Circulating haptoglobin is an independent prognostic factor in the sera of patients with epithelial ovarian cancer.

OBJECTIVE: This study was conducted to evaluate the prognostic significance of haptoglobin levels in the overall survival of patients presenting with various stages of epithelial ovarian cancer. MATERIALS AND METHODS: We employed an in-house sandwich enzyme-linked immunosorbent assay method to determine the concentrations of preoperative haptoglobin and C-reactive protein (CRP) in sera samples obtained from 66 malignant tumors, 60 benign tumors, and 10 normal healthy women.

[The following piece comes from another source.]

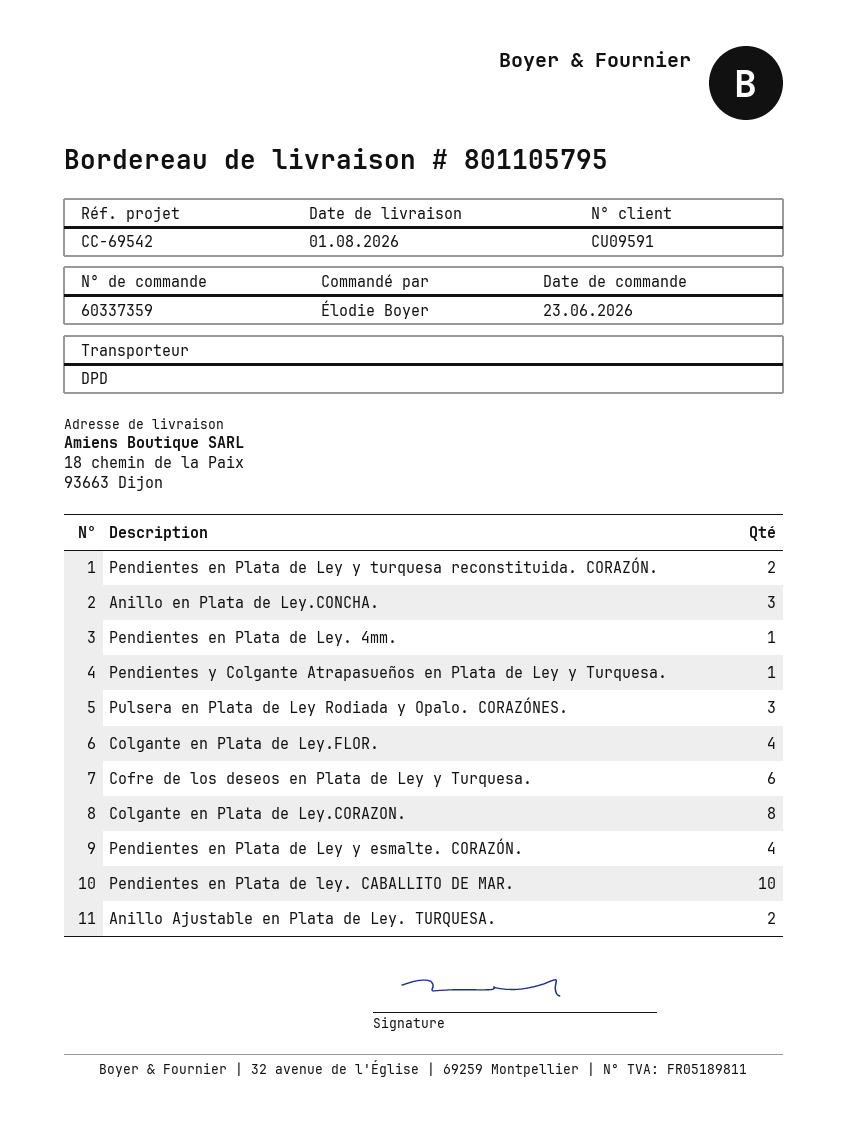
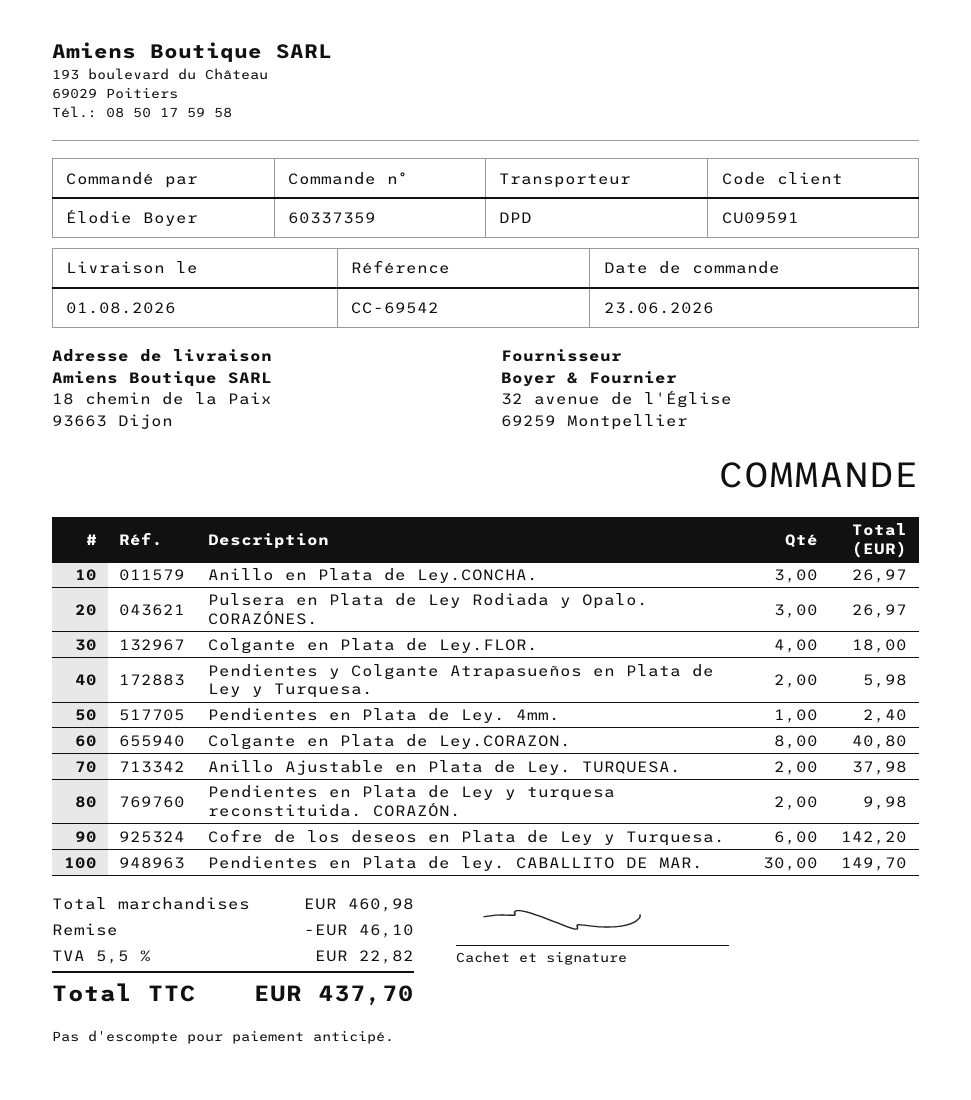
Pendientes y Colgante Atrapasueños en Plata de Ley y Turquesa.: 1 -> 2
Pendientes en Plata de Ley y esmalte. CORAZÓN.: 4 -> none
Pendientes en Plata de ley. CABALLITO DE MAR.: 10 -> 30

RESULTS: Levels of serum haptoglobin significantly correlated with tumor type (P < .001) and International Federation of Gynecology and Obstetrics stage (P < .05). A significant correlation was observed between clinical stage and patient survival (r = 5.99, P = .026). Our data also indicated that elevated serum haptoglobin levels were associated with poor outcome for overall survival using both univariate and multivariate analyses (P = .048 and P = .036 respectively). Using Pearson's correlation, we have noted that serum CRP concentrations significantly correlated with haptoglobin levels (r(2) = 0.22, P < .001). Immunohistochemical findings and Western blot analyses were compatible with sera levels of haptoglobin in which a higher intensity of staining occurred in late-stage epithelial ovarian cancers. CONCLUSION: This study provides evidence that preoperative serum levels of haptoglobin could serve as an independent prognostic factor in patients presenting with epithelial ovarian cancer.